- Born: 17 July 1931 Beugen, Netherlands
- Died: 10 April 2020 (aged 88) Boxmeer, Netherlands
- Occupations: Priest and sports promoter

= Bas Mulder =

Dutch-Surinamese Catholic priest (1931–2020)

Sebastianus Adrianus Wilhelmus Rudolfus "Bas" Mulder (17 July 1931 – 10 April 2020) was a Dutch-Surinamese Catholic priest.

Mulder was born in Beugen near the town of Boxmeer in the Netherlands. As a missionary of the Catholic Church, Mulder moved from the Netherlands to Suriname in 1959.

After Surinamese independence in 1975, he also received Surinamese nationality. He would live there for 50 years, his entire active life. Mulder was known as a 'youth priest' and as a 'media priest' appearing on Radio Apintie and since 1966 STVS. He was important for the development of several sports in Suriname and was chairman of the Suriname Volleyball Association. He was also a long-distance runner.

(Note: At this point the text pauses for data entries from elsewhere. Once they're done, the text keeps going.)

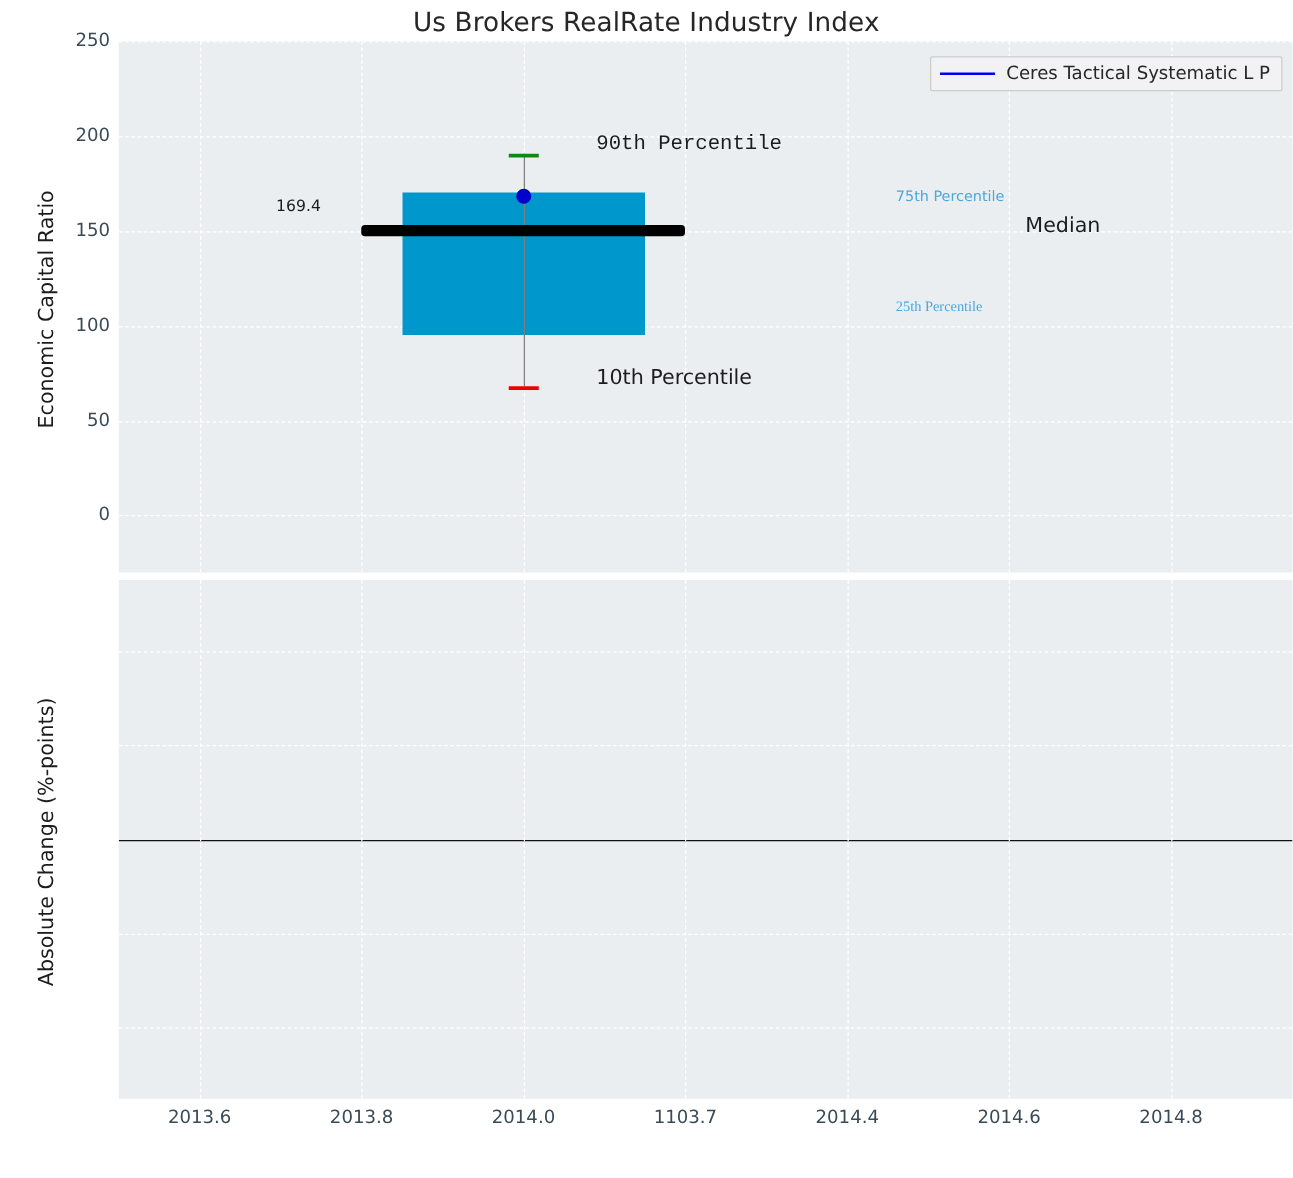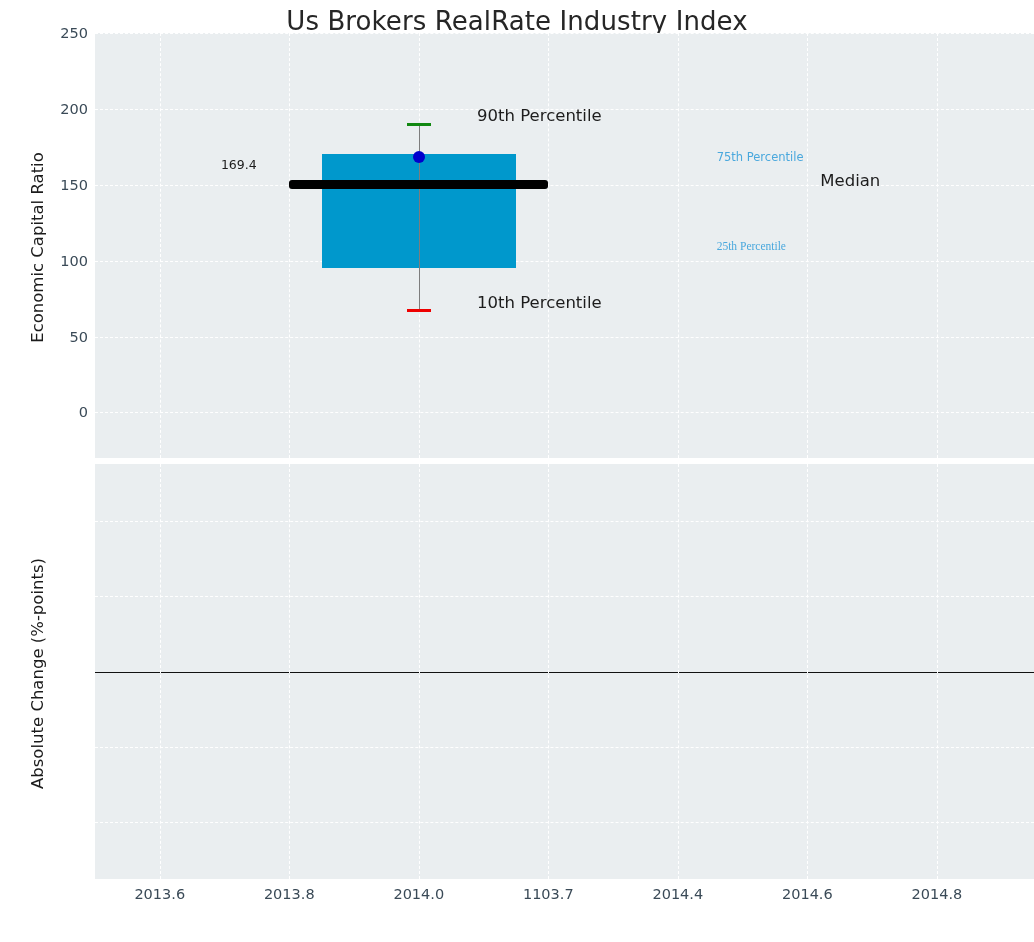"Us Brokers RealRate Industry Index" #chart-title { font-size: 26px -> 21px }
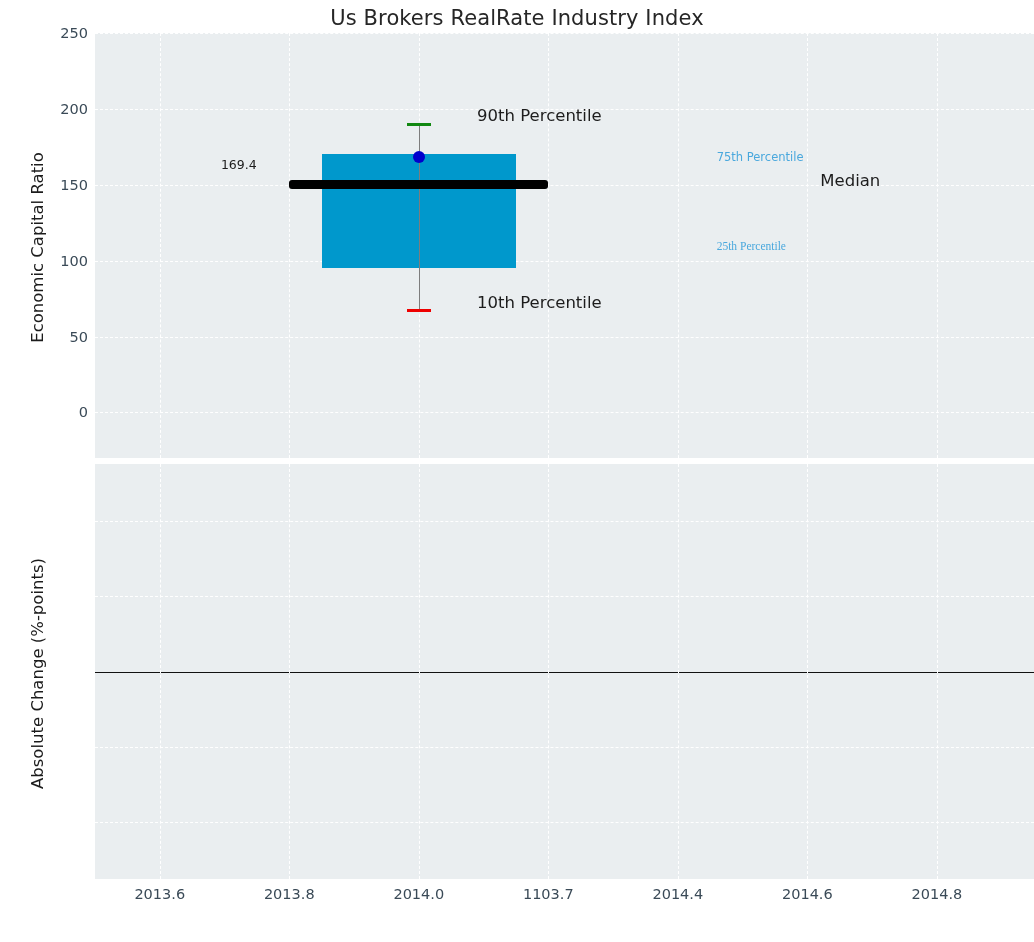"Ceres Tactical Systematic L P" div { html: none -> <div> <div></div> <div>Ceres Tactical Systematic L P</div> </div> }
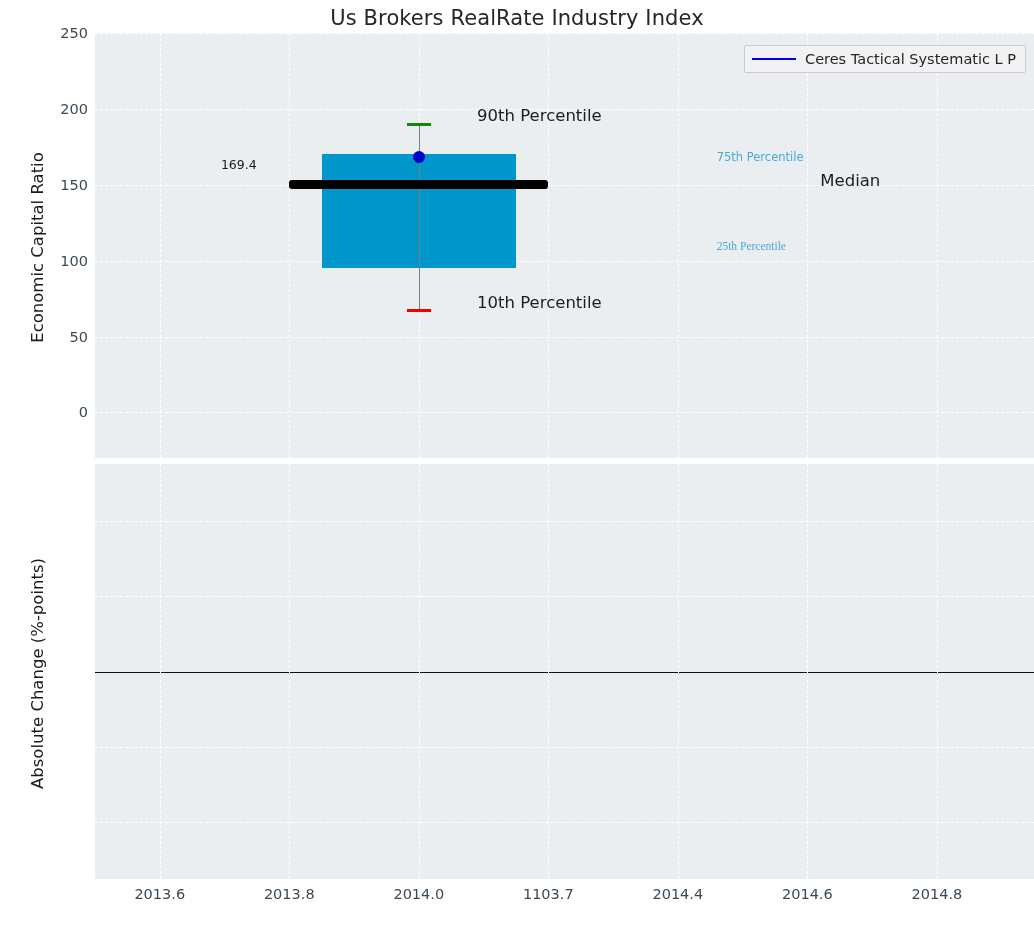"90th Percentile" div.annot { font-family: none -> Liberation Mono, monospace }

During the 1980 Surinamese coup d'état, when no newspapers were published, he wrote critical articles in the church magazine Omhoog.

As a priest Mulder was postulator for 30 years in the beatification of Peter Donders who had also served in Suriname. He considered the beatification of Donders by Pope John Paul II in 1982 a highlight of his career.

Mulder stayed in Suriname until 2009 and then retired in the Netherlands. He started living at a priests' community in Boxmeer. Mulder died on 10 April 2020 at the age of 88 due to COVID-19.